(Records excerpted from a collection)
=== Section Start ===
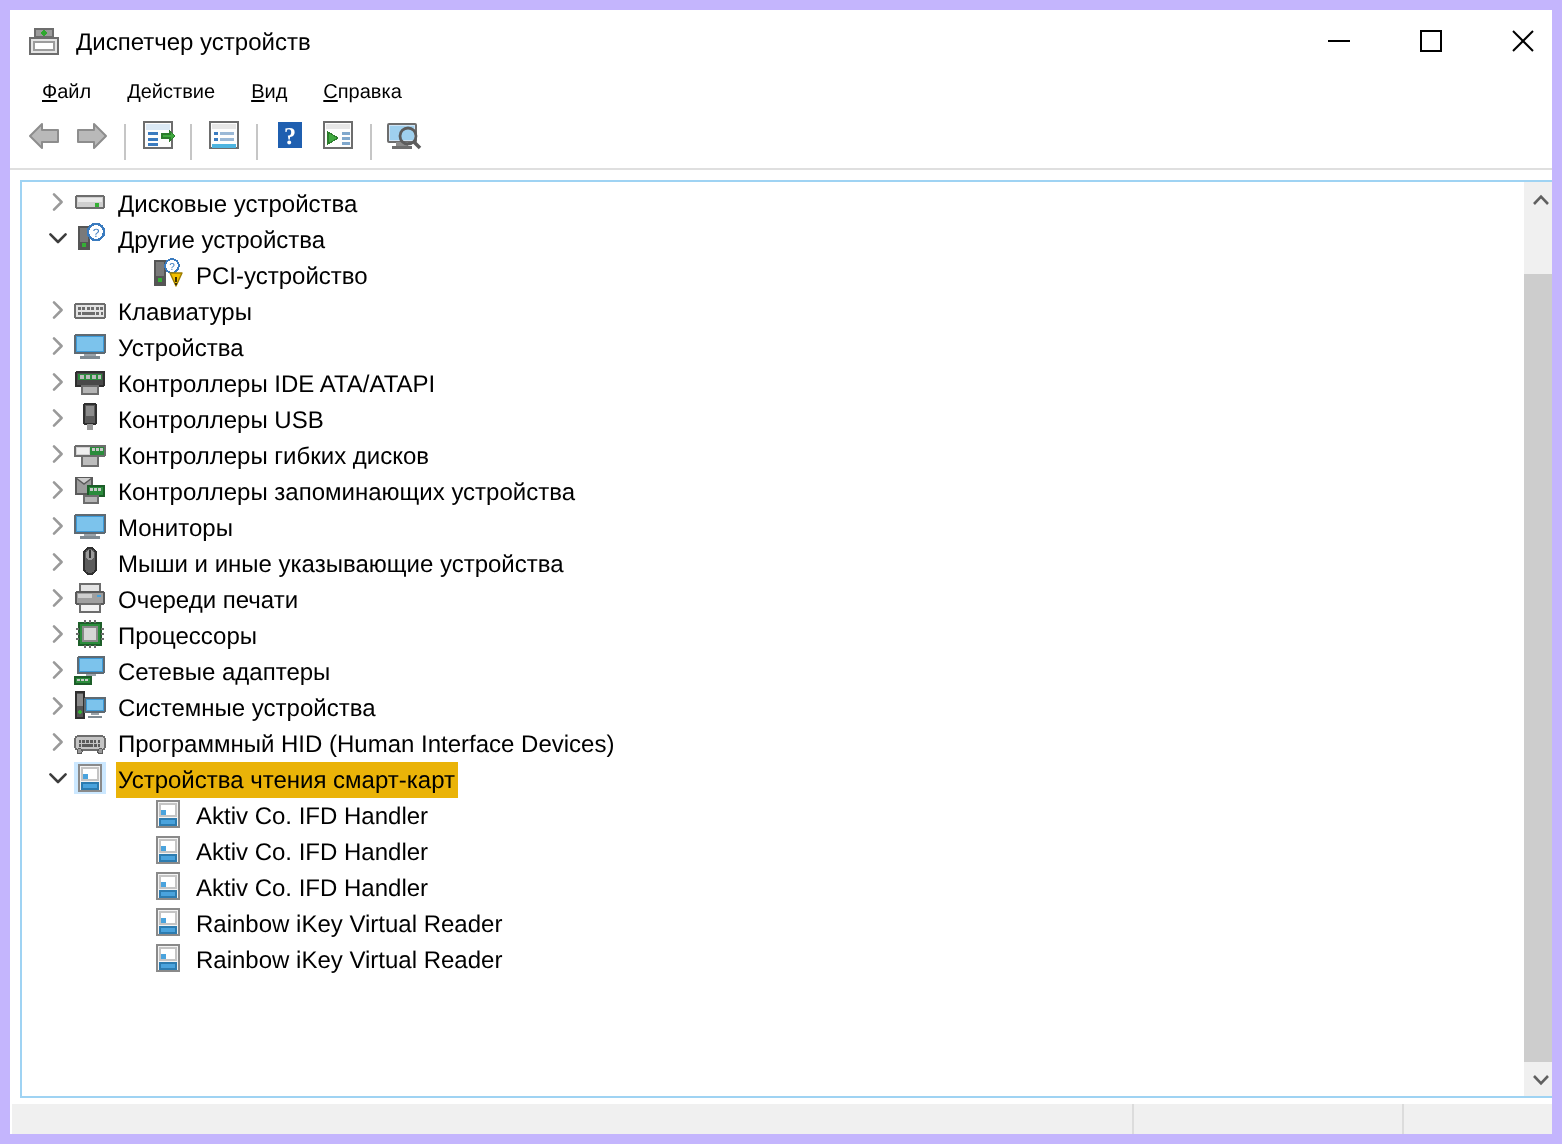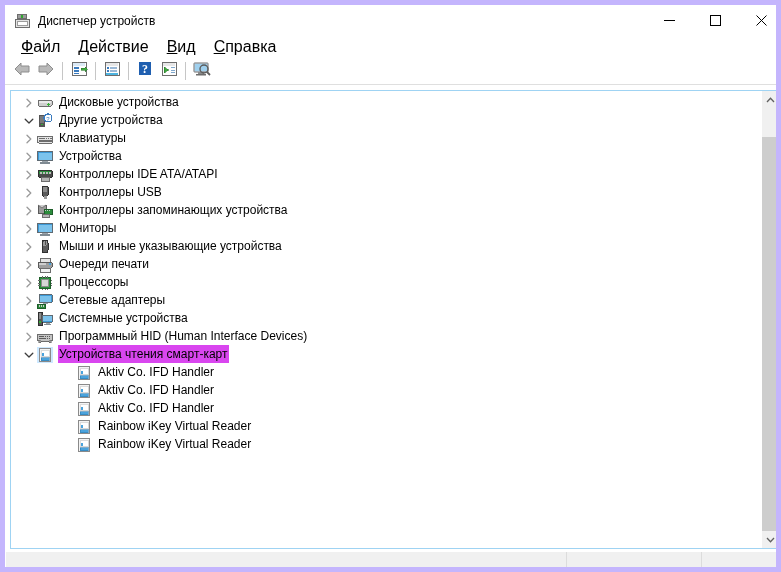"Файл" .menu-item { font-size: 16px -> 10px }
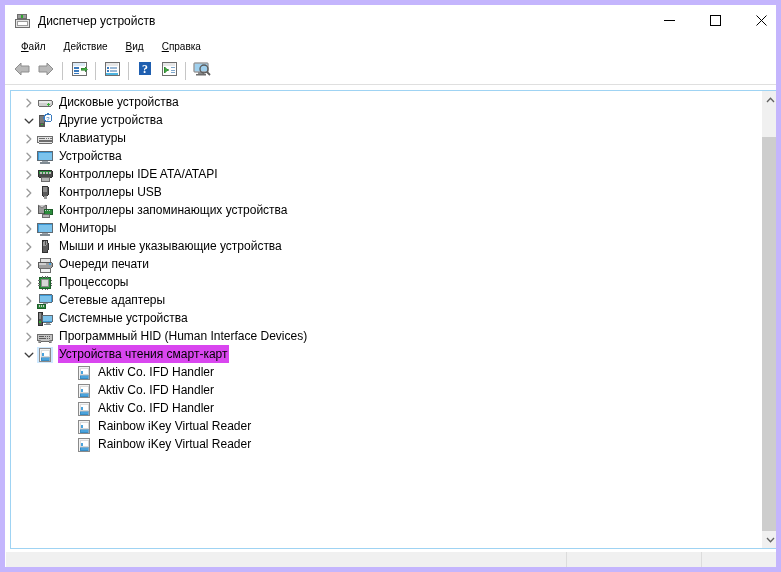"Дисковые устройства" .row { align-items: flex-end -> flex-start }
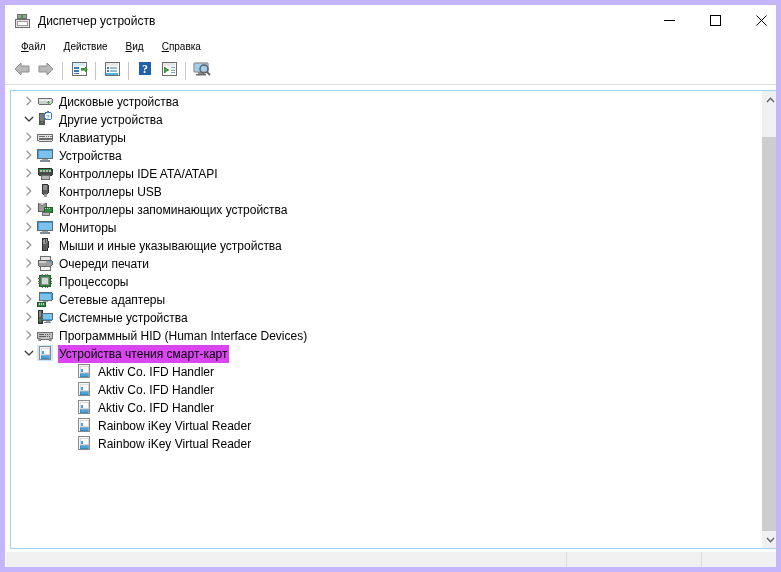"PCI-устройство" div.row { html: none -> <div> <span></span> <span><svg> <rect></rect> <rect></rect> <circle></circle> <circle></circle> <text>?</text> <path></path> <rect></rect> <rect></rect> </svg></span> <span>PCI-устройство</span> </div> }
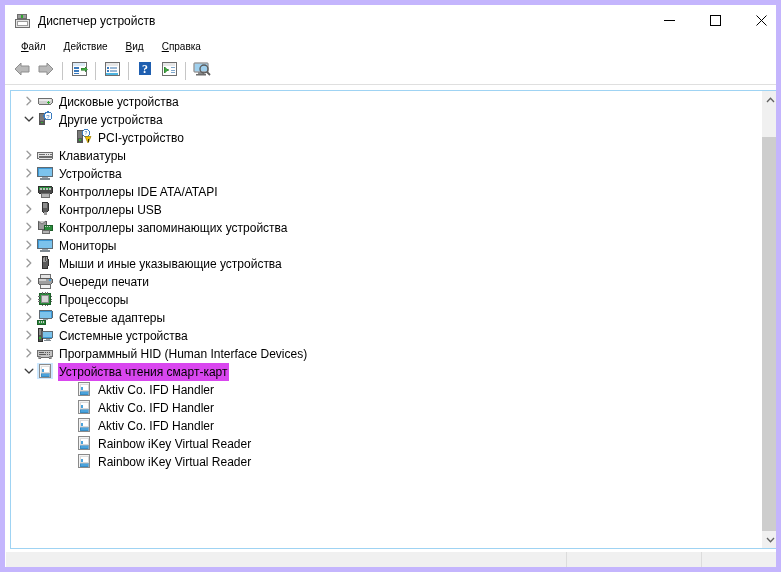"Контроллеры гибких дисков" div.row { html: none -> <div> <span> <svg> <path></path> </svg> </span> <span><svg> <rect></rect> <rect></rect> <rect></rect> <rect></rect> <rect></rect> <rect></rect> <rect></rect> </svg></span> <span>Контроллеры гибких дисков</span> </div> }
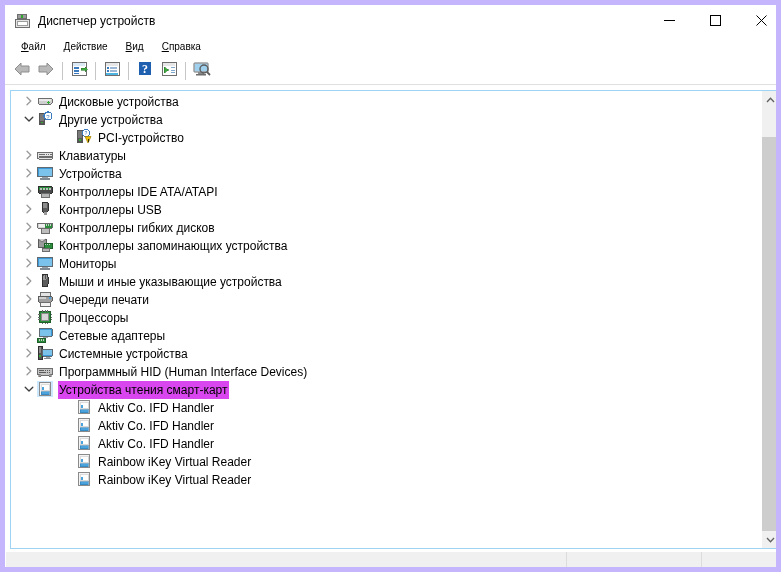"Устройства чтения смарт-карт" .row.selected .label { background: #d946ef -> #eab308 }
=== Section End ===
▶ Work instruction
Once the pictures are set aside, what is needed is the lines from the line with "<div> <span> <svg>" through the end of the data, written out exactly and alone.

▶ Solution to this task
"Контроллеры гибких дисков" div.row { html: none -> <div> <span> <svg> <path></path> </svg> </span> <span><svg> <rect></rect> <rect></rect> <rect></rect> <rect></rect> <rect></rect> <rect></rect> <rect></rect> </svg></span> <span>Контроллеры гибких дисков</span> </div> }
"Устройства чтения смарт-карт" .row.selected .label { background: #d946ef -> #eab308 }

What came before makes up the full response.